Background: Obesity is an important problem in the epidemic of chronic kidney disease (CKD). Obesity is usually diagnosed by body mass index (BMI), but this metric has limitations as a measure of adiposity in CKD patients. Simple anthropometric tools, like skinfold thickness measurements, have been shown to be a better test to classify obesity among those with CKD.
Methods: The prevalence of obesity was estimated by BMI (>30 kg/m(2)) and by skinfold thickness-estimated body fat (>25% in men and 35% in women) in two cohorts comprising 284 incident dialysis and 209 prevalent haemodialysis (HD) patients from Sweden. Patient characteristics were compared among individuals with differing diagnosis.

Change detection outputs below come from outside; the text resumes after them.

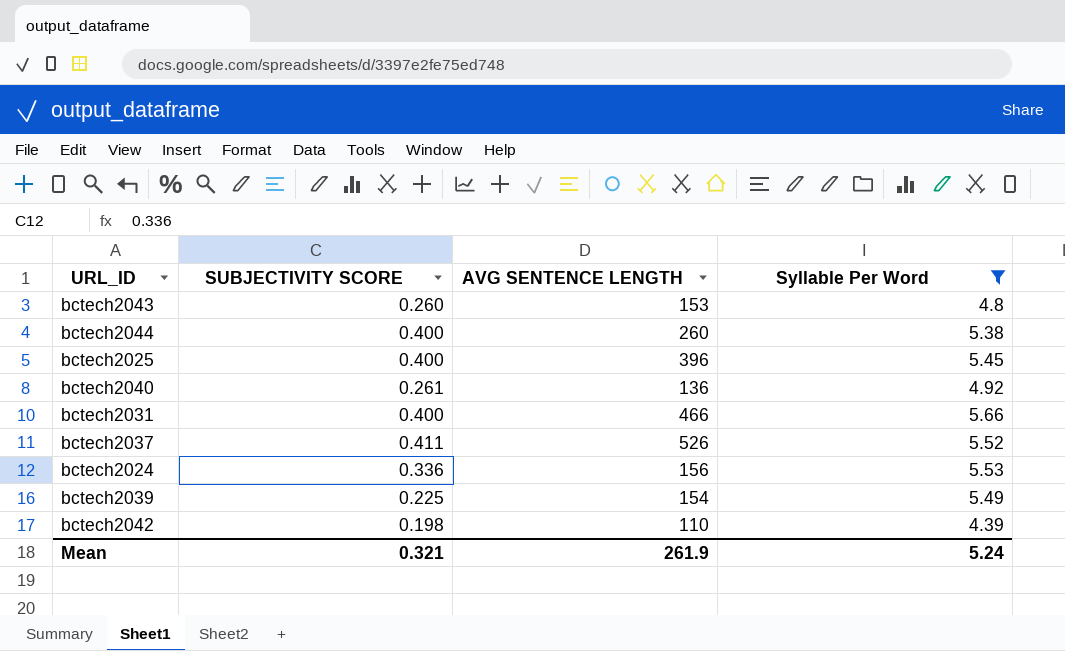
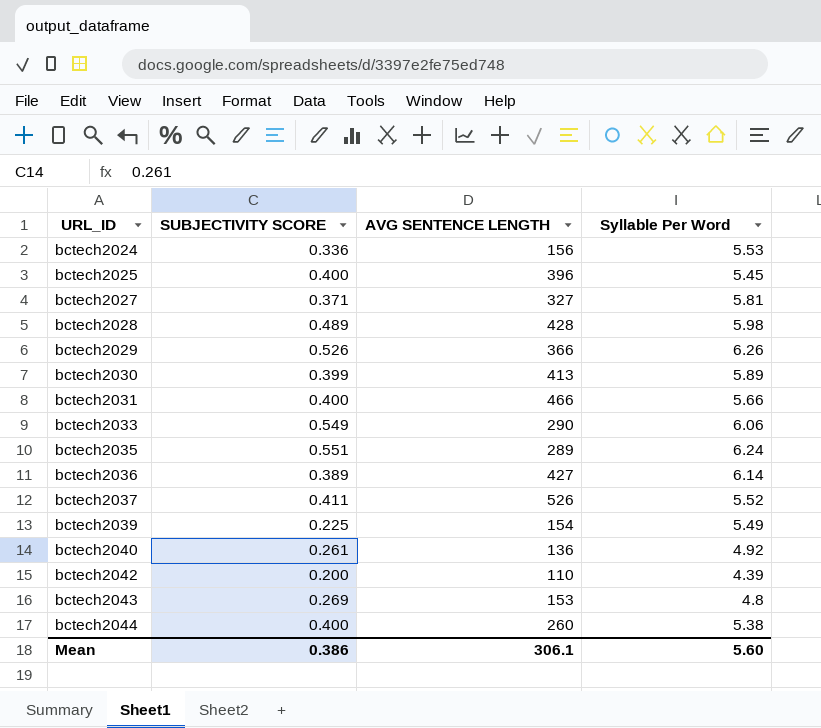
filter: Syllable Per Word <= 5.66 -> none
row order: none -> URL_ID ascending
bctech2042 | SUBJECTIVITY SCORE: 0.198 -> 0.200
bctech2043 | SUBJECTIVITY SCORE: 0.260 -> 0.269
Mean | SUBJECTIVITY SCORE: 0.321 -> 0.386
Mean | AVG SENTENCE LENGTH: 261.9 -> 306.1
Mean | Syllable Per Word: 5.24 -> 5.60

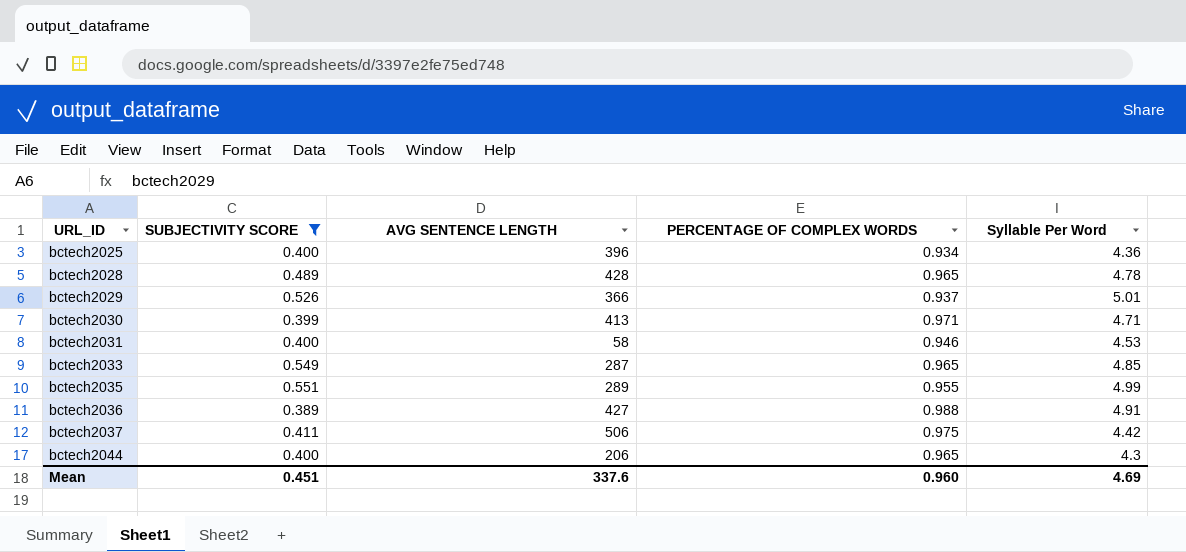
filter: none -> SUBJECTIVITY SCORE >= 0.389
column PERCENTAGE OF COMPLEX WORDS | position: none -> 4
bctech2025 | Syllable Per Word: 5.45 -> 4.36
bctech2028 | Syllable Per Word: 5.98 -> 4.78
bctech2029 | Syllable Per Word: 6.26 -> 5.01
bctech2030 | Syllable Per Word: 5.89 -> 4.71
bctech2031 | AVG SENTENCE LENGTH: 466 -> 58
bctech2031 | Syllable Per Word: 5.66 -> 4.53
bctech2033 | AVG SENTENCE LENGTH: 290 -> 287
bctech2033 | Syllable Per Word: 6.06 -> 4.85
bctech2035 | Syllable Per Word: 6.24 -> 4.99
bctech2036 | Syllable Per Word: 6.14 -> 4.91
bctech2037 | AVG SENTENCE LENGTH: 526 -> 506
bctech2037 | Syllable Per Word: 5.52 -> 4.42
bctech2044 | AVG SENTENCE LENGTH: 260 -> 206
bctech2044 | Syllable Per Word: 5.38 -> 4.3
Mean | SUBJECTIVITY SCORE: 0.386 -> 0.451
Mean | AVG SENTENCE LENGTH: 306.1 -> 337.6
Mean | Syllable Per Word: 5.60 -> 4.69

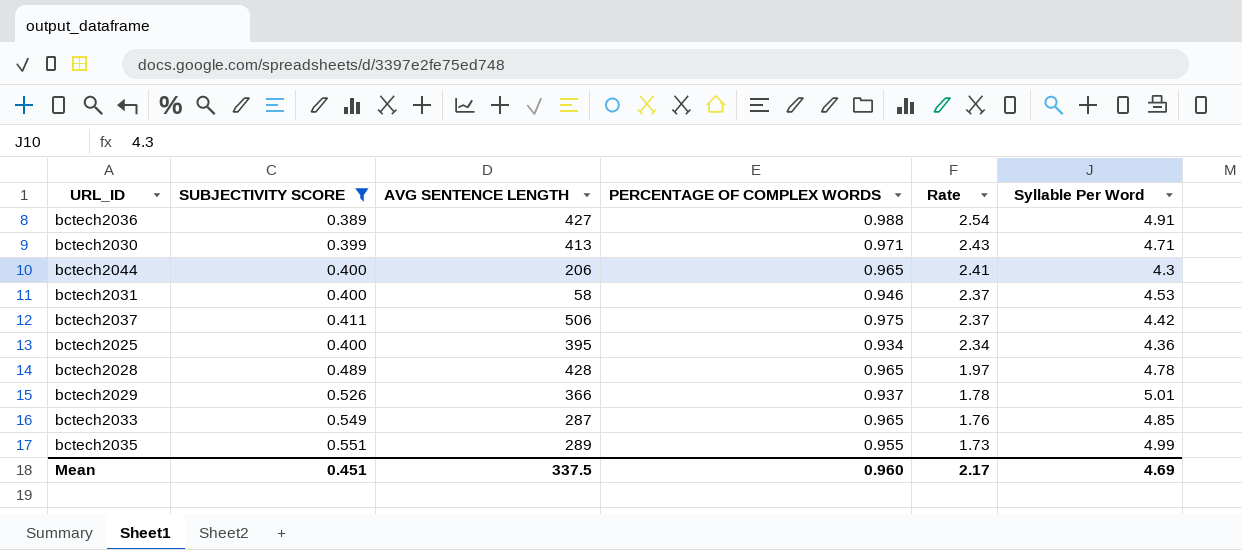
row order: URL_ID ascending -> Rate descending
column Rate | formula: none -> [PERCENTAGE OF COMPLEX WORDS] / [SUBJECTIVITY SCORE]
bctech2025 | AVG SENTENCE LENGTH: 396 -> 395
Mean | AVG SENTENCE LENGTH: 337.6 -> 337.5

Results: BMI obesity cut-offs misdiagnosed many patients (>50%) with excess adiposity. Obesity, estimated by BMI, was present in 9 and 10% of incident and prevalent dialysis patients, respectively. When estimated by percentage of body fat, the prevalence of obesity rose to 64 and 65%. In both cohorts, a large proportion of patients (55%) were obese in the context of a normal BMI (termed as subclinical obesity). These individuals were older, presented more co-morbidity and lower surrogates of muscle mass [handgrip strength, arm muscle circumference or insulin-growth factor (IGF)-1 levels] than those diagnosed by both methods (termed overt obesity).
Conclusion: A BMI of <30 kg/m(2) does not exclude the presence of excess adiposity. Subclinical obesity is a frequent condition in dialysis patients, and the clinical consequences of this finding deserve further consideration.
Keywords: anthropometrics; fatness; muscle; protein-energy wasting; sarcopenia.